Task directions |
Which lines of the records below contain the string "society"? Report each of them.

Records |
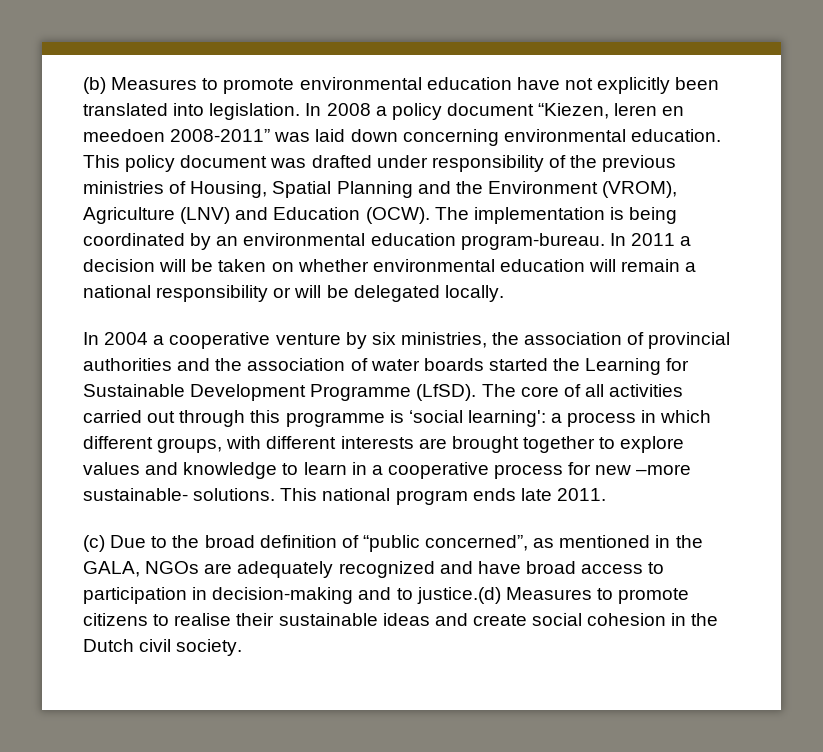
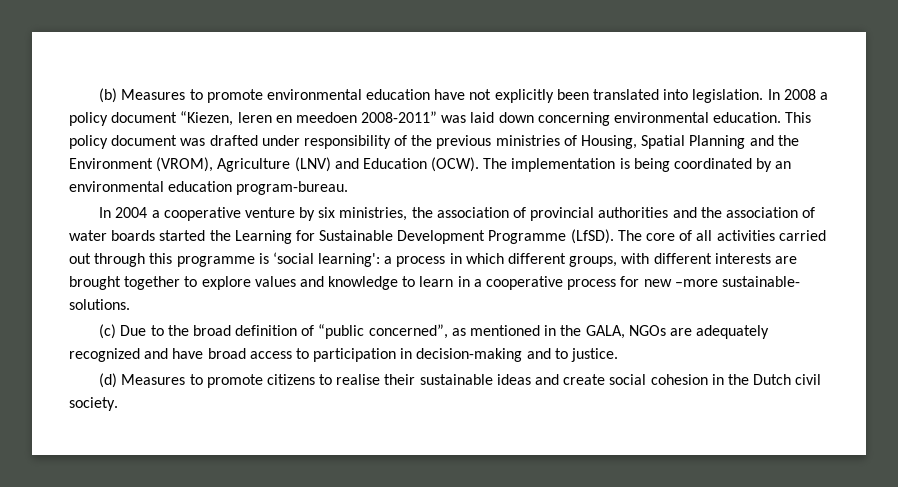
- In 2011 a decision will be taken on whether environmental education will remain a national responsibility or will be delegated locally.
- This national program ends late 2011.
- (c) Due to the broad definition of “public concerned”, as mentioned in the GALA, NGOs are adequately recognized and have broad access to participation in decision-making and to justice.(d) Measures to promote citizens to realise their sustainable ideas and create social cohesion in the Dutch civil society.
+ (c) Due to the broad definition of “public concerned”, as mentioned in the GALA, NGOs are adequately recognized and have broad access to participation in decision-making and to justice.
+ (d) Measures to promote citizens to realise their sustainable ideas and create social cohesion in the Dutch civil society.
---
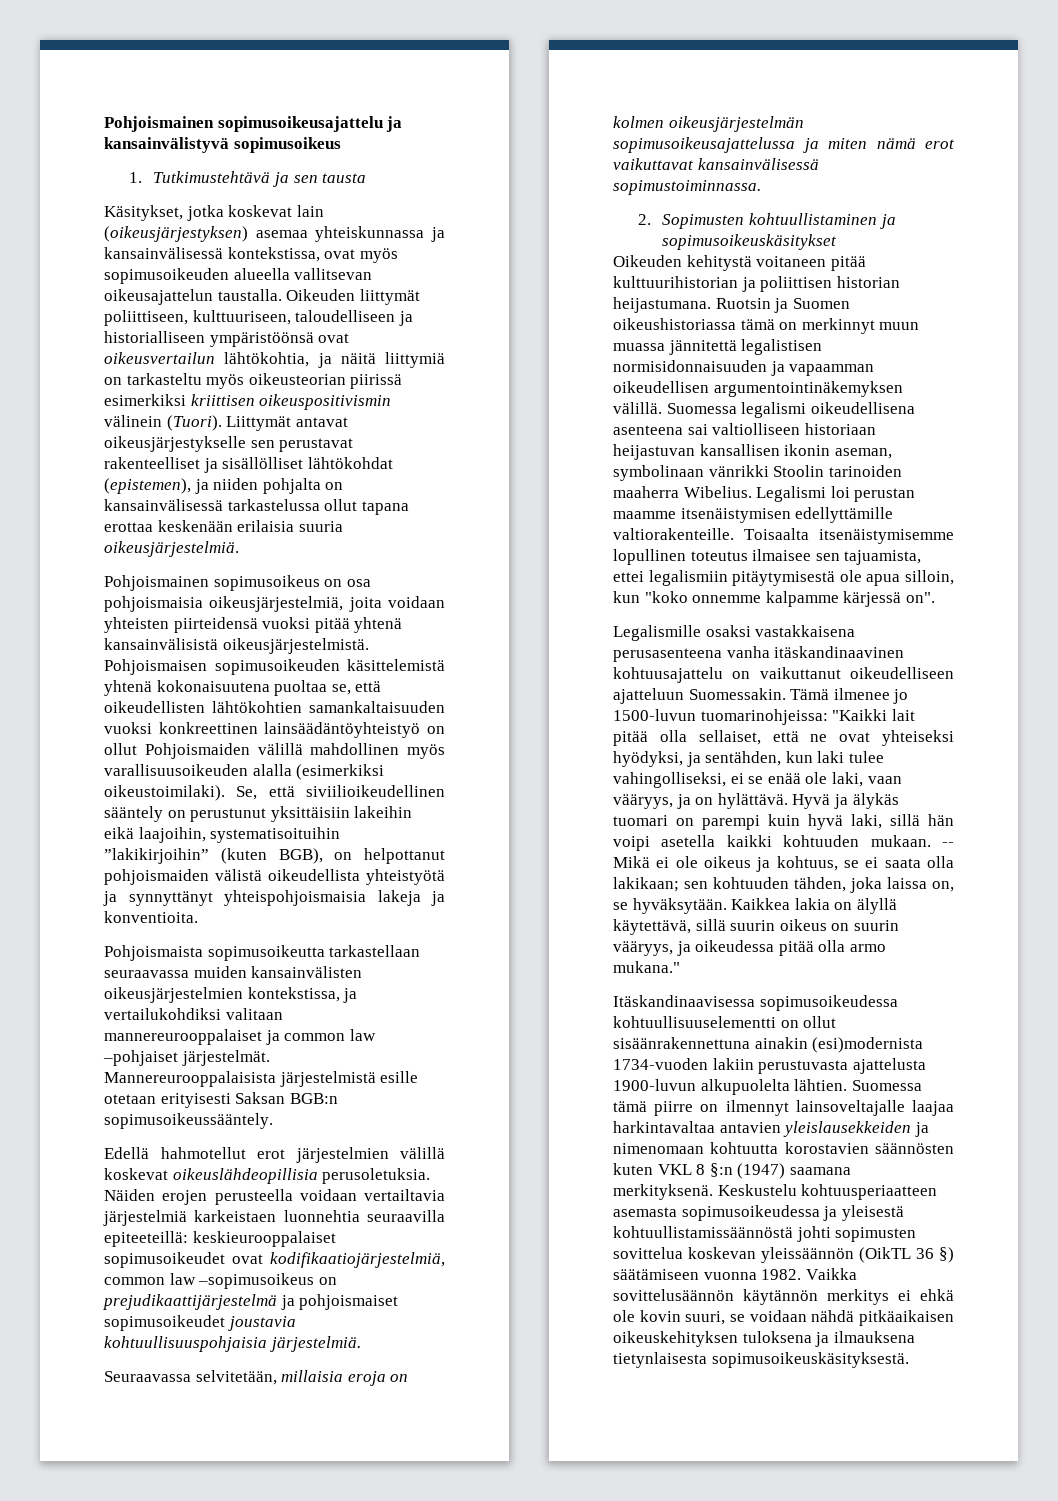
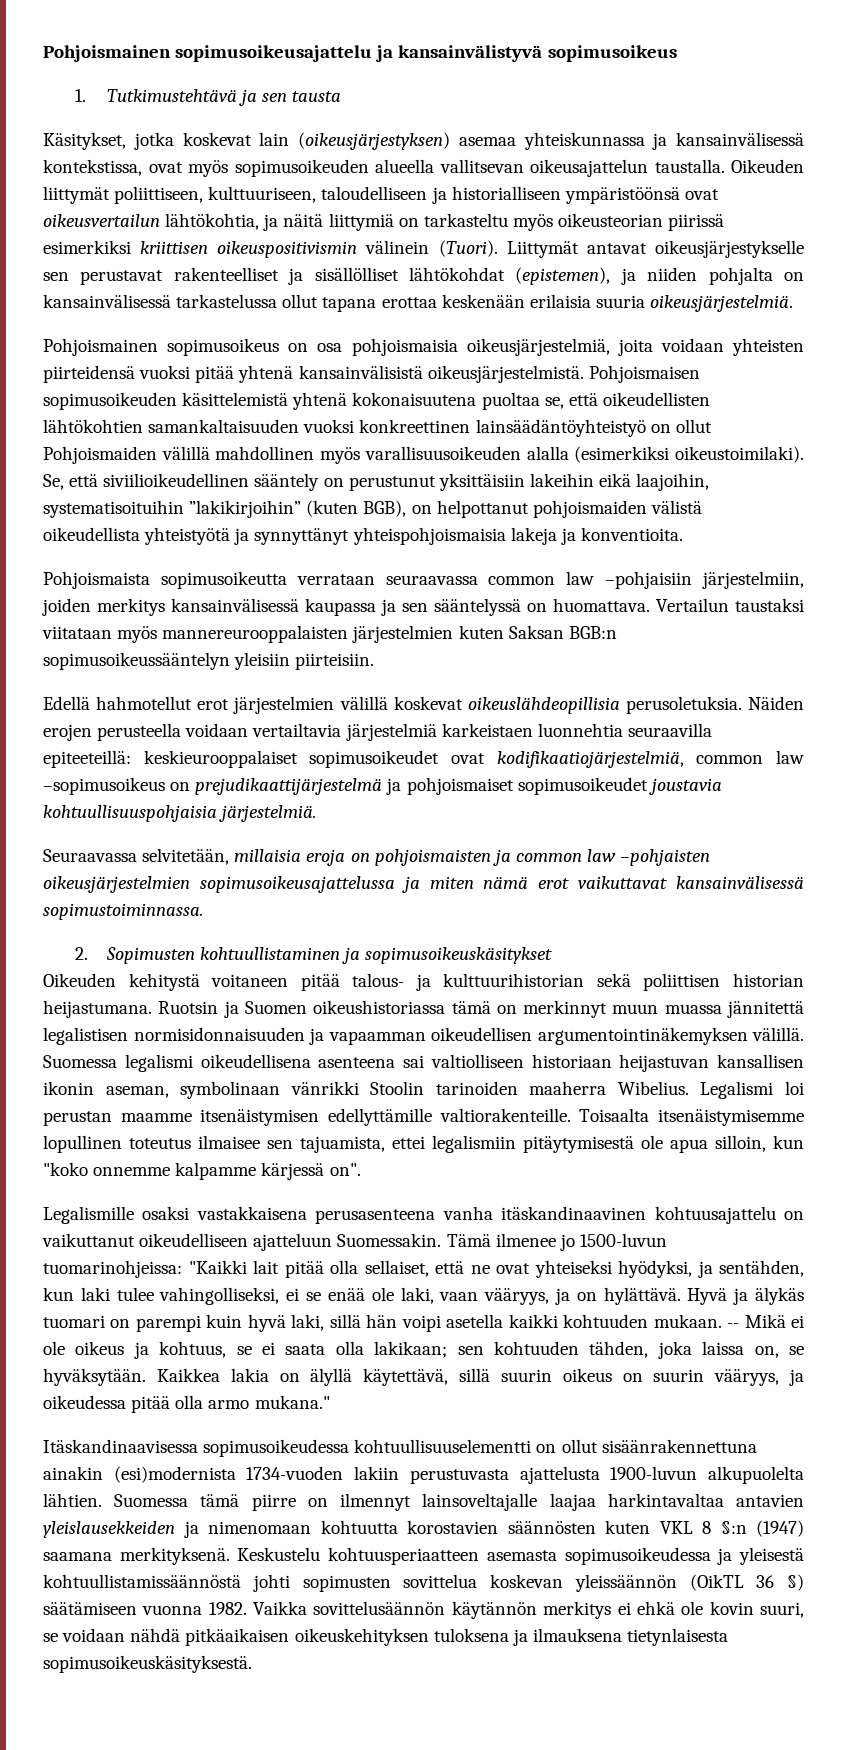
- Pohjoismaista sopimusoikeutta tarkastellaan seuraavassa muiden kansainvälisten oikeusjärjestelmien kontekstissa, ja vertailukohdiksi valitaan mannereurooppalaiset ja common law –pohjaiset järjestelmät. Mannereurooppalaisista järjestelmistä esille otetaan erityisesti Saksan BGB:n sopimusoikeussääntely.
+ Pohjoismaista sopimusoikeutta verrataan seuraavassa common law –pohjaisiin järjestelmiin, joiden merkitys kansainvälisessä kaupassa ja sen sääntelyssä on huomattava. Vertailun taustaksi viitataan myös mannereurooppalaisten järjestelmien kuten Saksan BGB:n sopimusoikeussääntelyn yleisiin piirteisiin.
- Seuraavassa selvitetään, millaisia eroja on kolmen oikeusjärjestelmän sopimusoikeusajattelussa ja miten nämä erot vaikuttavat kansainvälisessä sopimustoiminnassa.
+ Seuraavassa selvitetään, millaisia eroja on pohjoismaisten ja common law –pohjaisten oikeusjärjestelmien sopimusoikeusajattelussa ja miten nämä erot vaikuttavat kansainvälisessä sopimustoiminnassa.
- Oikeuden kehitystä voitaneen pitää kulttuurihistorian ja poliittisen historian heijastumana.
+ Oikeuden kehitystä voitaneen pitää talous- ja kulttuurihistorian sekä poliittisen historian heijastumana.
* * *
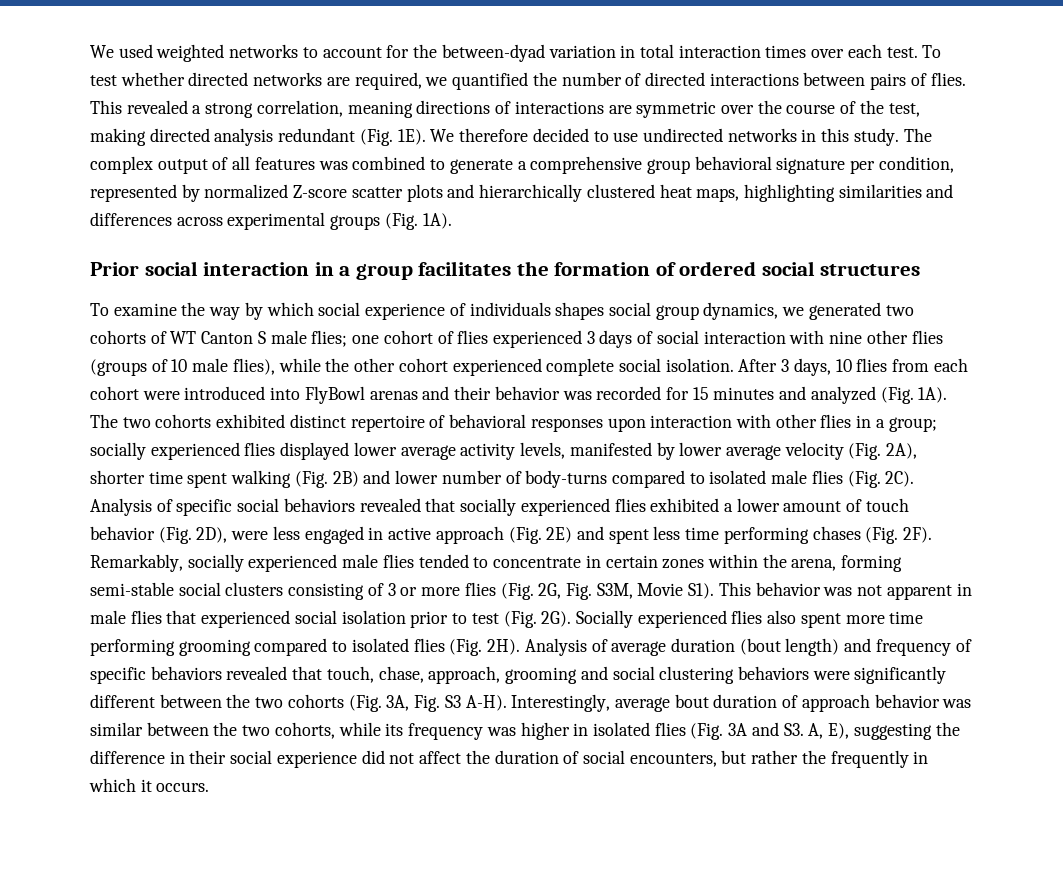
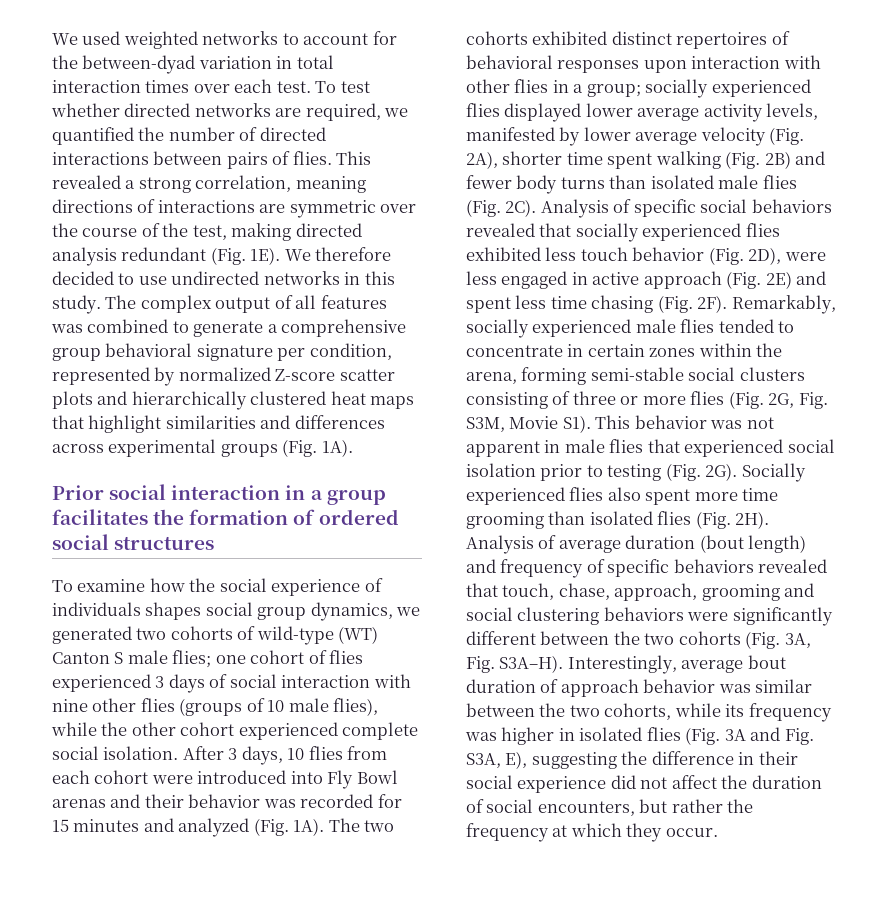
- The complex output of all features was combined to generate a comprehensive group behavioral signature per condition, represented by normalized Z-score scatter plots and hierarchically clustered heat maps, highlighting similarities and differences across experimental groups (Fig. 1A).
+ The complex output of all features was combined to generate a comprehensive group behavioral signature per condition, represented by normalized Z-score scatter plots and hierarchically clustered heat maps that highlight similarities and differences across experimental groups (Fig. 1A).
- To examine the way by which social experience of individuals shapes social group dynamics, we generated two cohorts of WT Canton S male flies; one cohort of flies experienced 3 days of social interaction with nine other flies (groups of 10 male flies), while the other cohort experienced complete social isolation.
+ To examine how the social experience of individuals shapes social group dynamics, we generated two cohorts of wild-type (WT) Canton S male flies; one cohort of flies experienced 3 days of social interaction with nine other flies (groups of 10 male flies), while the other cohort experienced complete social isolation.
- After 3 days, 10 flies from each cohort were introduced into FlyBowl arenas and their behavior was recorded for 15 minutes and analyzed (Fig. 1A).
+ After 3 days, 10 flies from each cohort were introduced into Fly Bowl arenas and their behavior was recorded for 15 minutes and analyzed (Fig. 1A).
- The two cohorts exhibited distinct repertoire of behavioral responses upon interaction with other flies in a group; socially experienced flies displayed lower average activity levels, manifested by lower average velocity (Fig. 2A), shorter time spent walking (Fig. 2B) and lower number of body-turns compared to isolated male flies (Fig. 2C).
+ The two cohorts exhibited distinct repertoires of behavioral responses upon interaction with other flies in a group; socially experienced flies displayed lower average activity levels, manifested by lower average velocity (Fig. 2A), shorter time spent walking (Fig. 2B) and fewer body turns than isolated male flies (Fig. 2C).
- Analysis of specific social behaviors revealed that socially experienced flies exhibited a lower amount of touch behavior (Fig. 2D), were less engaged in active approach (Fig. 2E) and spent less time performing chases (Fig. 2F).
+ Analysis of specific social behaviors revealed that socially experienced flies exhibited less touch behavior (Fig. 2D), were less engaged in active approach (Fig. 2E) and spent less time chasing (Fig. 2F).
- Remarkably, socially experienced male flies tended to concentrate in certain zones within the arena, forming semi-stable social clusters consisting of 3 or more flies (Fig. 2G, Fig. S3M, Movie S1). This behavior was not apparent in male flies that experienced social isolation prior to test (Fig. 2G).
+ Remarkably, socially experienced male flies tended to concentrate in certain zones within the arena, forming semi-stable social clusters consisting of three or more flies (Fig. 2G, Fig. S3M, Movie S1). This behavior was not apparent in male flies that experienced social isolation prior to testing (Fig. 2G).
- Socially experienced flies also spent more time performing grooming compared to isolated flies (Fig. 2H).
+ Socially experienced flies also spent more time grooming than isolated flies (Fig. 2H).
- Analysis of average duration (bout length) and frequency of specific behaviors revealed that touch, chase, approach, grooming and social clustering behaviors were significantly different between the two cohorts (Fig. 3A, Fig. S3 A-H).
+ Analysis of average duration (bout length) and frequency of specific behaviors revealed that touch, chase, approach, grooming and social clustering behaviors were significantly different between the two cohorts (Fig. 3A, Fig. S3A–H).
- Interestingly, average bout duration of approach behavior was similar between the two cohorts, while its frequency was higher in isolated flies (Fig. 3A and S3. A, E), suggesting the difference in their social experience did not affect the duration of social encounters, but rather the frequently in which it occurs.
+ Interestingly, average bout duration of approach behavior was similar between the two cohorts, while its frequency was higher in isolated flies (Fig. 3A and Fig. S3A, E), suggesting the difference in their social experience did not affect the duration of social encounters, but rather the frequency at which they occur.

Output of the task |
- (c) Due to the broad definition of “public concerned”, as mentioned in the GALA, NGOs are adequately recognized and have broad access to participation in decision-making and to justice.(d) Measures to promote citizens to realise their sustainable ideas and create social cohesion in the Dutch civil society.
+ (d) Measures to promote citizens to realise their sustainable ideas and create social cohesion in the Dutch civil society.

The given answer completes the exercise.